On the other hand, Out of Order: Stories from the History of the Supreme Court is disappointing in that it breaks no new scholarly ground and studiously avoids wading into current or even historical controversies, such as the widely held belief that the court has become increasingly politicized in recent decades. The fact that 75 percent of Americans believe the justices make decisions based on their personal and political views, rather than objective legal analysis, is among the substantive issues not mentioned.
This book is all about the facts, just the facts. In the beginning, in 1789, the Supreme Court was smaller (six members), had no neoclassical building to call home, and, frankly, didn’t have a whole lot to do. It heard no cases in its first four terms. Justices were appointed and often bolted as soon as something better came along. John Rutledge left to head the South Carolina Court of Common Pleas. Had justices not been required to “ride the circuit” of federal district courts – literally, on horses – our highest court might have dissolved from acute boredom and irrelevance.
The reason for this slow start may be that the original intent of the drafters of the Constitution of the United States is decidedly vague. That august document addresses at length the powers of the Executive and Legislative branches in Articles I and II, but mentions the “supreme Court” in only a few rather unspecific sentences within a relatively brief Article III, which expounds on the Judiciary. Our highest court was clearly the tail of the federal dog.

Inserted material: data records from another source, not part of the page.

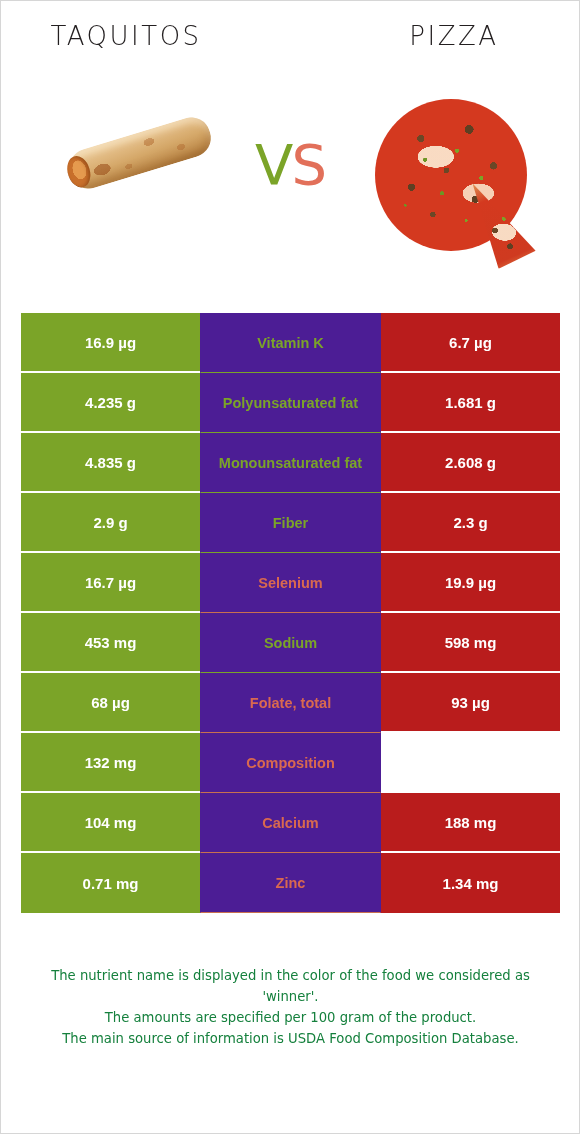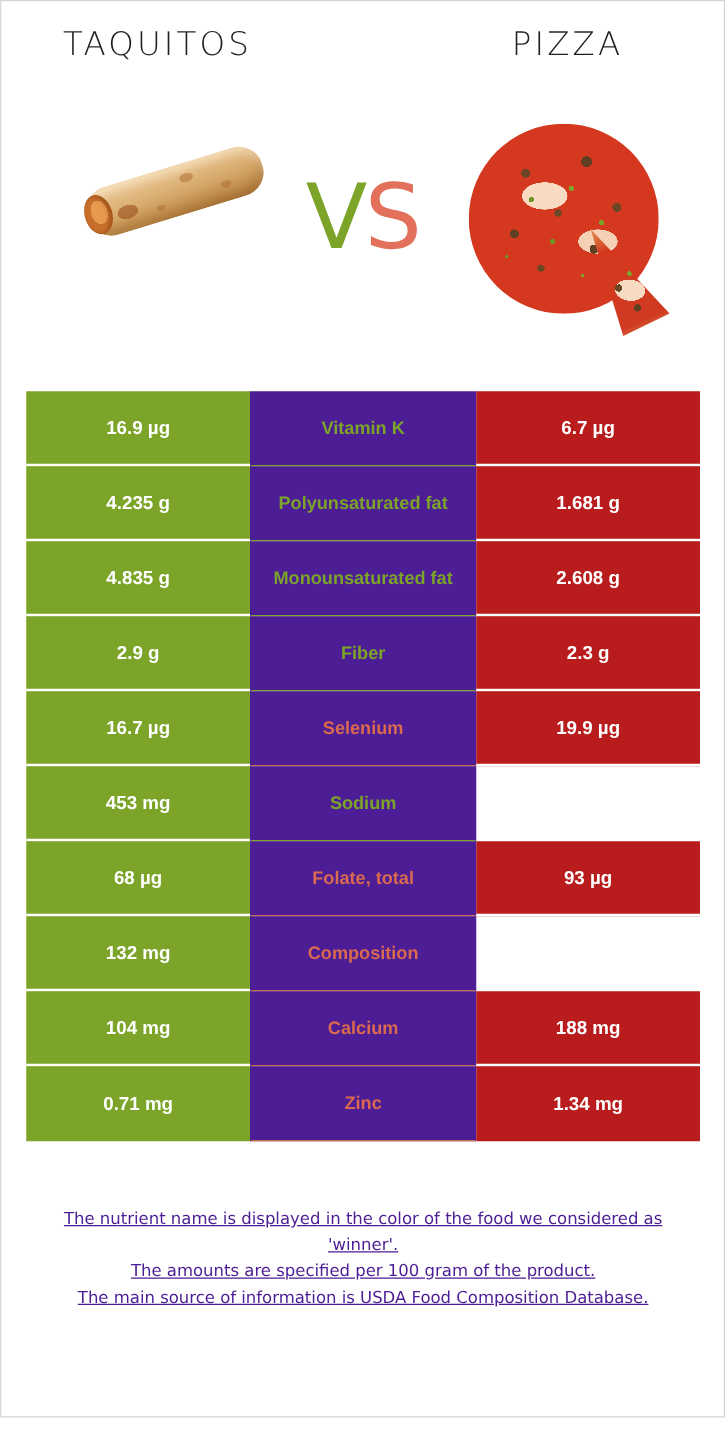--- a/index.html
+++ b/index.html
@@ -46,7 +46,7 @@
     top: 136px;
     text-align: center;
     font-family: "DejaVu Sans", sans-serif;
-    font-size: 72px;
+    font-size: 56px;
     font-weight: 400;
     line-height: 1;
     letter-spacing: -2px;

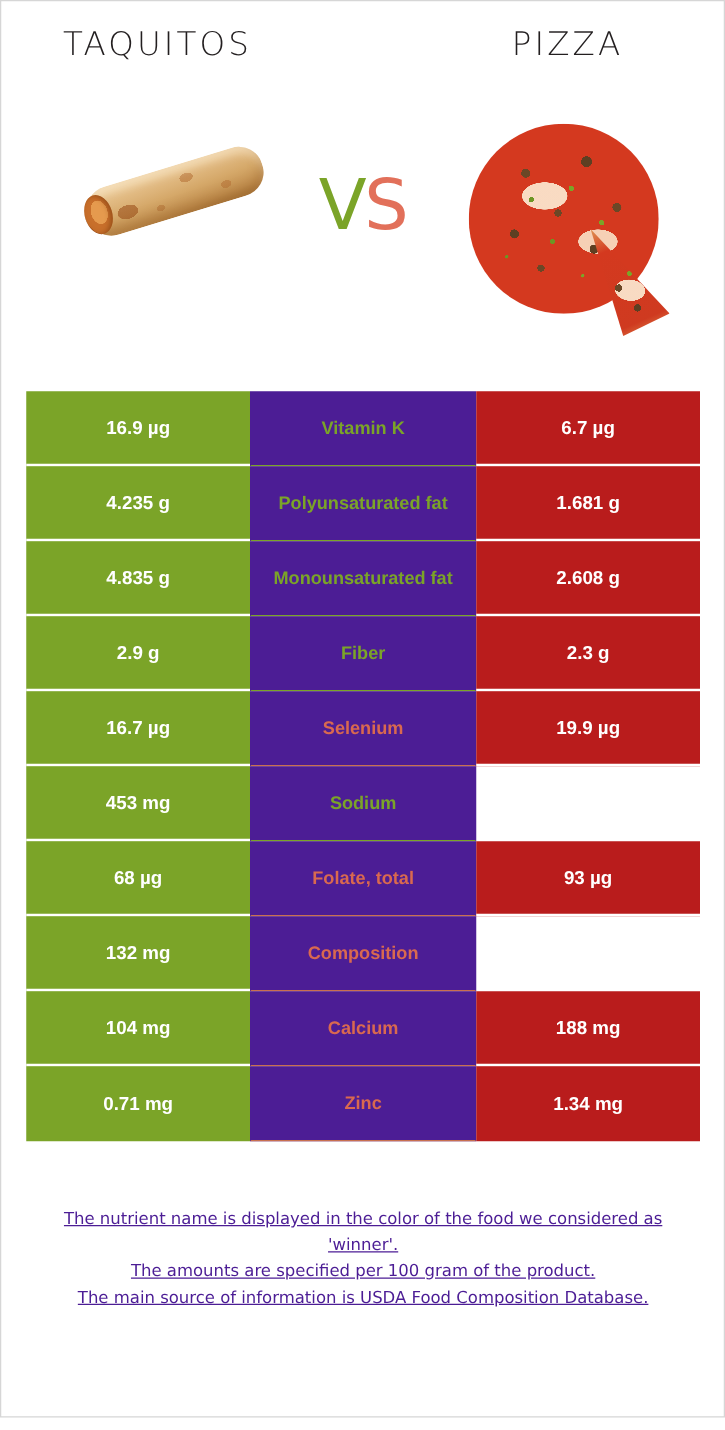--- a/index.html
+++ b/index.html
@@ -245,6 +245,7 @@
       <div class="row">
         <div class="cell-left">453 mg</div>
         <div class="cell-mid win-green">Sodium</div>
+        <div class="cell-right">598 mg</div>
       </div>
       <div class="row">
         <div class="cell-left">68 µg</div>

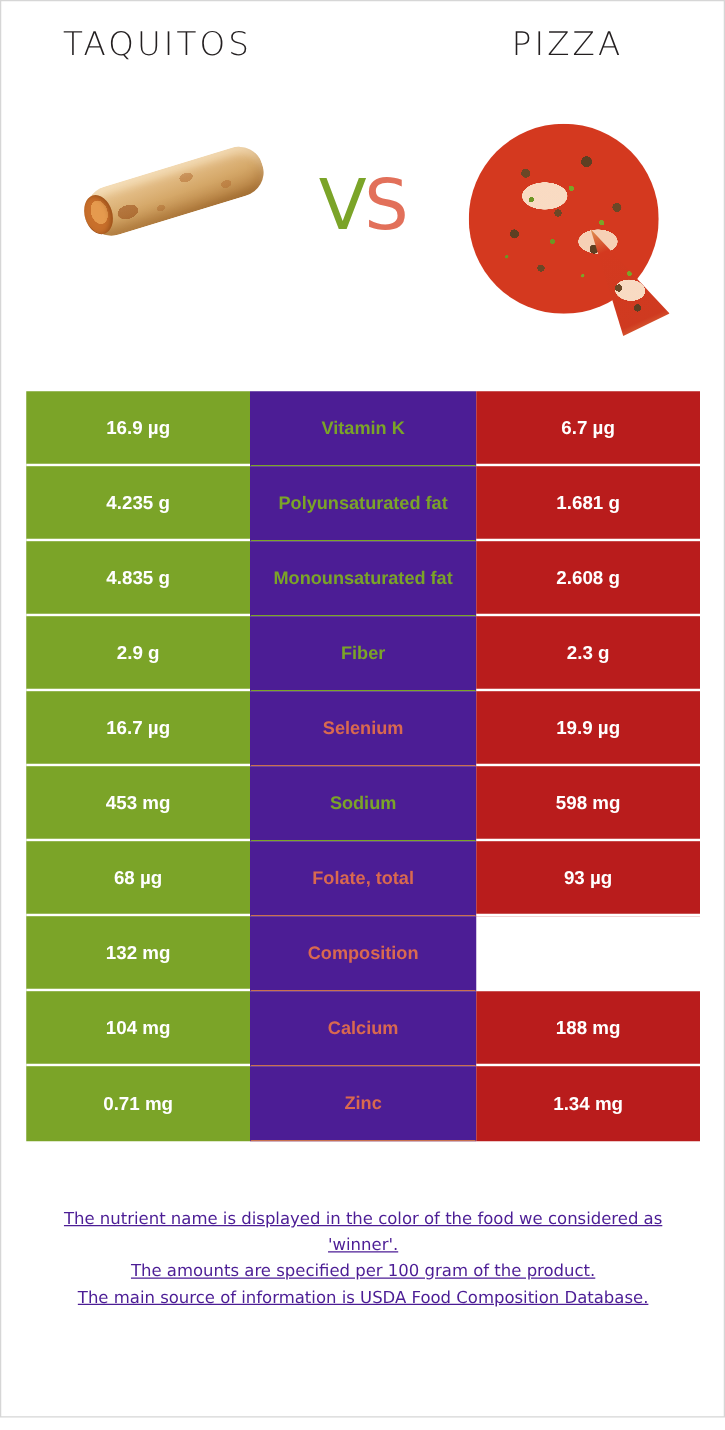--- a/index.html
+++ b/index.html
@@ -186,8 +186,7 @@
     font-family: "DejaVu Sans", sans-serif;
     font-size: 13.2px;
     line-height: 21px;
-    color: #4c1d95;
-    text-decoration: underline;
+    color: #15803d;
   }
   .footer p { margin: 0; }
 </style>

Having a Supreme Court seemed like a good idea, but no one knew what to make of it once they had it. It was left to Chief Justice John Marshall, who stayed on the case for 34 years, to elbow the court’s way into being a player with the other two branches of the federal government.
As O’Connor points out repeatedly, the court has evolved. Oral arguments, for example, which once might ramble on for days – and remarkably, uninterrupted by the justices – are limited now to 30 minutes. Today the nine justices do not hear every case that wends its way through the system, but select some 90 a year – or roughly one percent of the 8,000 petitions they receive.
Such details are all well and good. They are fodder for a middling, middle school civics textbook. Indeed, the author’s prose often seems aimed at that audience: “Underneath their robes, so to speak, the Justices of the Supreme Court are real, often quite unique, people.” We learn how these real people have a collegial tradition of shaking hands before taking the bench, but not how they interact and come to a decision afterwards – for example in Bush v. Gore, in which O’Connor is widely viewed as having cast the deciding, or “swing” vote for the ideologically split court.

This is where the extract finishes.